Electric soul (2012) avait vu Zenzile revenir à une trame reggae/dub habitée, Living in monochrome (2007) l’ayant amené à faire un détour là encore plus que concluant du côté d’un rock bourru et de style, parfois adroitement cuivré.
Cette fois, la clique issue de chez Yotanka lorgne vers une ville de renom, au passé, et présent, chargés d’histoire et de culture entres autres et notamment musicale: Berlin. Avec pour base et source d’inspiration le documentaire de Walther Ruttmann, « Berlin, la symphonie d’une grande ville« , dont il livre là une relecture de grande classe.
Dès lors, nul étonnement de retrouver sur le disque du même nom de splendides essais entre kraut et « kosmische musik » que les habituels cuivres du groupe décorent magnifiquement, comme par exemple sur le pièce de bravoure qu’est Der Verkehr, épopée aux confins des deux tendances. On démarre en mode kraut subtil ET alerte avec Der zug et nous voilà justement d’emblée sur les bons rails, entre basse qui mène la danse et claviers cosmiques du plus bel effet. Sans plus attendre, on comprend qu’à nouveau, Zenzile pose sa patte sur un genre qui lui tient à coeur, explore et défriche et réhabilite au final ledit style avec panache. Un petit break dub « maison » ponctue par ailleurs le morceau suivant, enchaîné en fait avec le premier et intitulé Die architektur, planant et doté d’envolées instrumentales brillantes. De brefs intermèdes relient les morceaux et l’opus parait même raconter la ville, entre sérénité et coups de semonce, en choisissant à chaque fois un thème différent signifié par les titres choisis. Tout cela captive, Die fabrik allie « sonicité » et groove obsédant en s’imposant comme une énième réussite. Cohérent, à l’image de n’importe quelle sortie signée Zenzile, Berlin est tout sauf le fruit du hasard.
Die laden et Die bourgeoisie retombent ensuite dans un format paisible (bien que le second nommé se pare d’envolées cosmiques intenses), musical en diable et on ne regrettera que très peu l’absence de chant tant l’ensemble tient la route et occupe l’espace pleinement par le biais de son groove et de ses textures. Arrive ensuite le magistral Der verkehr cité plus haut, avant que Der kindergarten ne fasse valoir une finesse décisive et une sérénité spatiale qui transporte. Tangerine Dream, Neu!, on pense comme le dit la bio qui accompagne l’album à ces formations mythiques, dont Zenzile tutoie ici très souvent l’excellence.
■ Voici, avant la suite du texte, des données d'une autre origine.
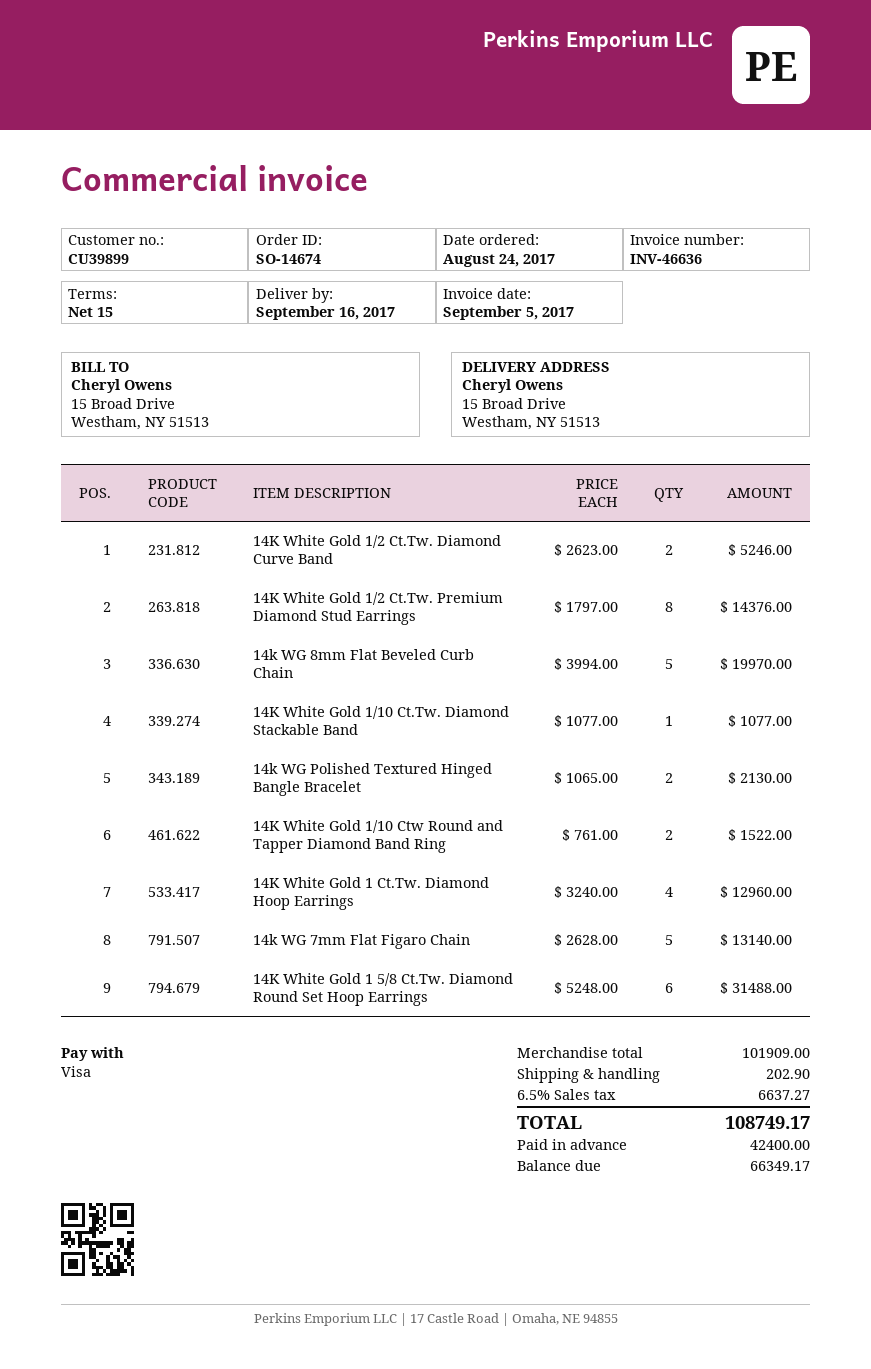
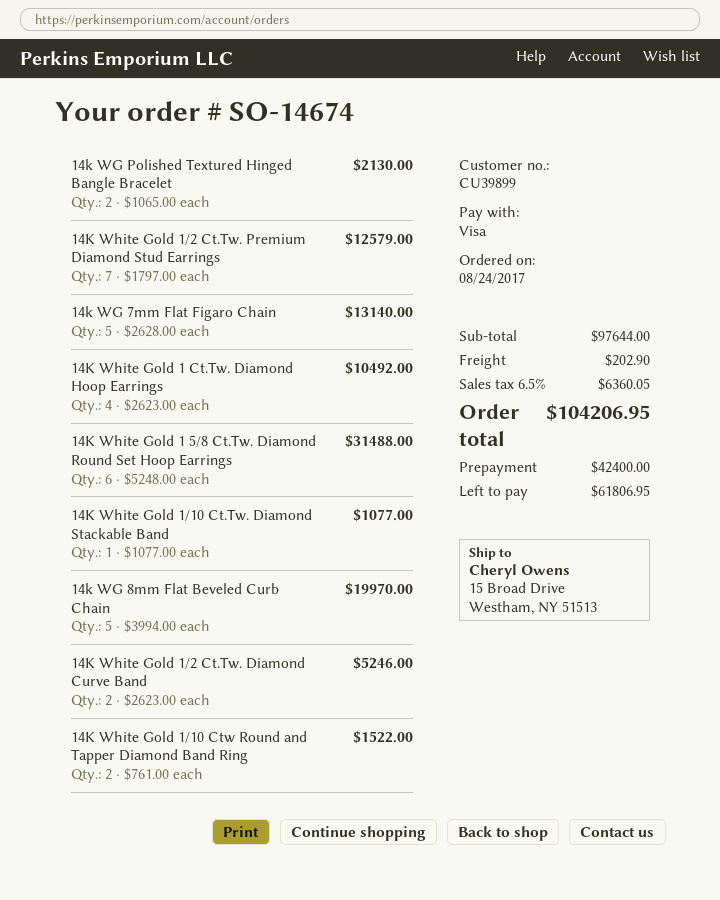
14K White Gold 1/2 Ct.Tw. Premium Diamond Stud Earrings: 8 x 1797.00 = 14376.00 -> 7 x 1797.00 = 12579.00
14K White Gold 1 Ct.Tw. Diamond Hoop Earrings: 4 x 3240.00 = 12960.00 -> 4 x 2623.00 = 10492.00
subtotal: 101909.00 -> 97644.00
tax: 6.5% = 6637.27 -> 6.5% = 6360.05
total: 108749.17 -> 104206.95
balance: 66349.17 -> 61806.95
Plus loin, l’entêtement d’une basse délicieuse emmène Die brucke, brumeux et mordant à la fois. Il faut se rendre à l’évidence, Zenzile est performant sur tous les plans et signe dans la foulée un Die freizeit de même teneur, tout à la fois massif et céleste, d’une unité confondante. Les penchants dub de Der tanz, non moins stylé et cosmique ou plutôt « kosmisch », mettant ensuite un terme à une merveilleuse épopée, hommage moderne à une musique datée mais encore magiquement d’actualité.